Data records
────────────────────
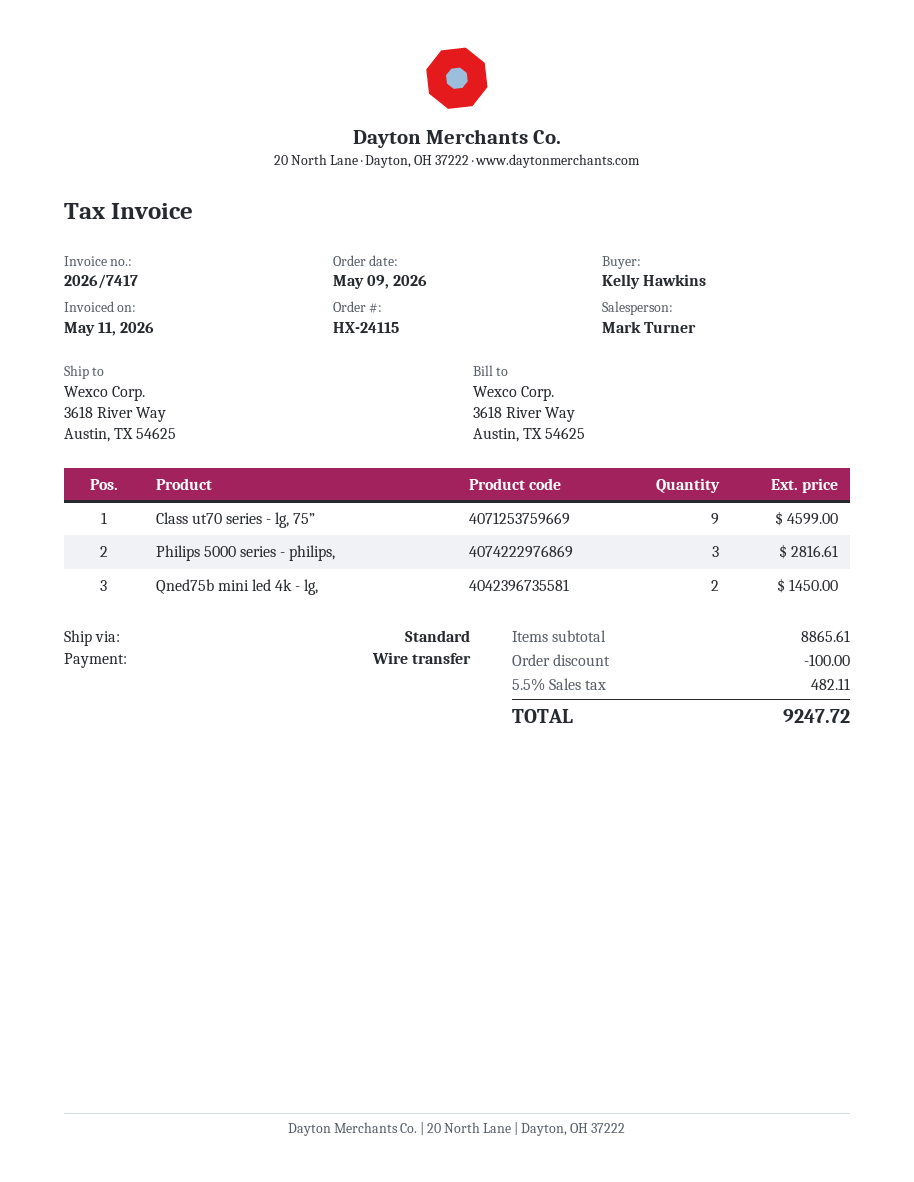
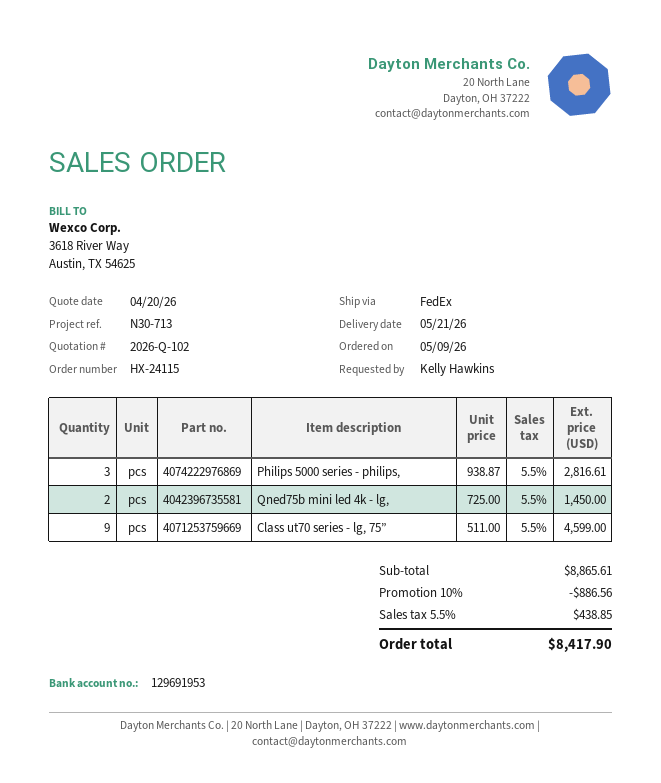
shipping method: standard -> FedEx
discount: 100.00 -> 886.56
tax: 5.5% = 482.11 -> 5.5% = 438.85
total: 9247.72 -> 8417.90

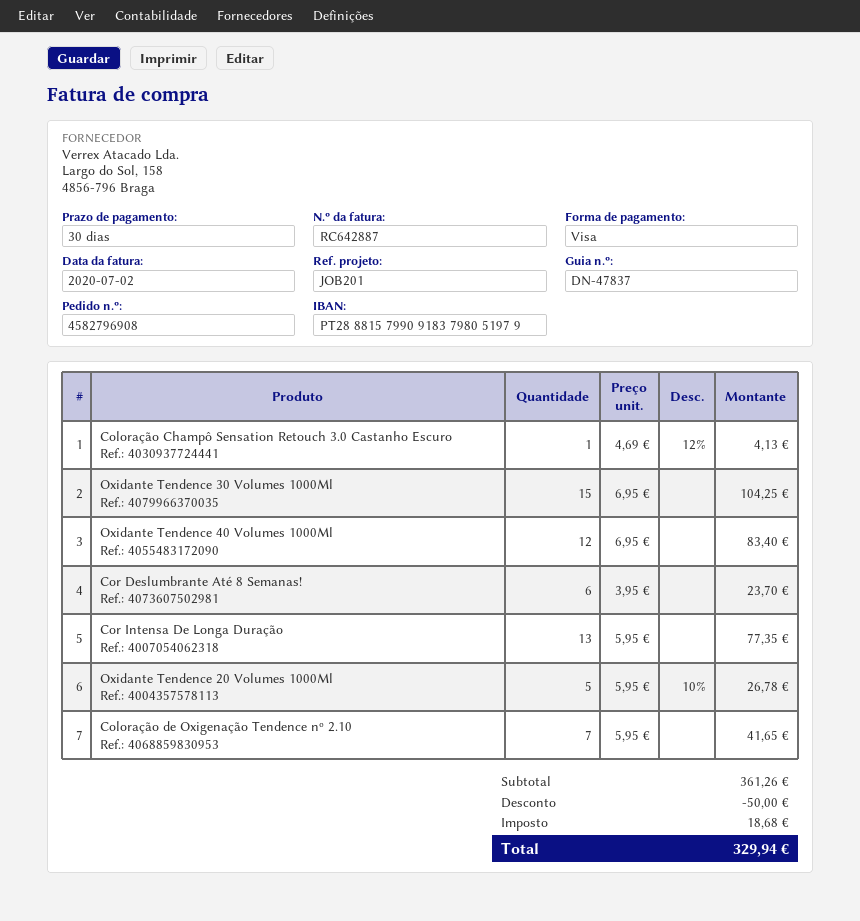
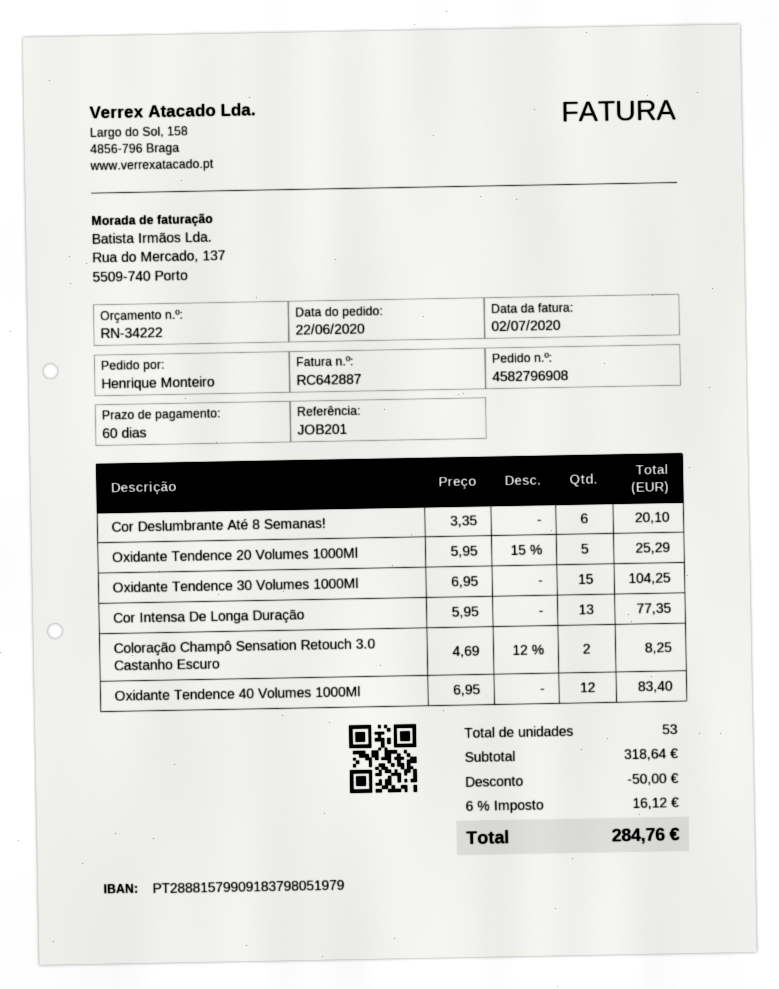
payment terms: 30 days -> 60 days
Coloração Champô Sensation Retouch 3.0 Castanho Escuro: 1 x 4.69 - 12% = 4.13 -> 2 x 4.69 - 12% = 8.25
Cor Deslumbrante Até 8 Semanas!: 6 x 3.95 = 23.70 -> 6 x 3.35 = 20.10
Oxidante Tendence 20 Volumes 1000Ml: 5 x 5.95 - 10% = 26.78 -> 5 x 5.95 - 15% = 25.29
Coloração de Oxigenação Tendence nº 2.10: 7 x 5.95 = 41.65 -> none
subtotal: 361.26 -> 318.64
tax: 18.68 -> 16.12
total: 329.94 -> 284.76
────────────────────
What you need to do
Leave out the pictures and restate, word for word, the lines from the top of the data through the line containing "Coloração de Oxigenação", both included.

Written answer
shipping method: standard -> FedEx
discount: 100.00 -> 886.56
tax: 5.5% = 482.11 -> 5.5% = 438.85
total: 9247.72 -> 8417.90

payment terms: 30 days -> 60 days
Coloração Champô Sensation Retouch 3.0 Castanho Escuro: 1 x 4.69 - 12% = 4.13 -> 2 x 4.69 - 12% = 8.25
Cor Deslumbrante Até 8 Semanas!: 6 x 3.95 = 23.70 -> 6 x 3.35 = 20.10
Oxidante Tendence 20 Volumes 1000Ml: 5 x 5.95 - 10% = 26.78 -> 5 x 5.95 - 15% = 25.29
Coloração de Oxigenação Tendence nº 2.10: 7 x 5.95 = 41.65 -> none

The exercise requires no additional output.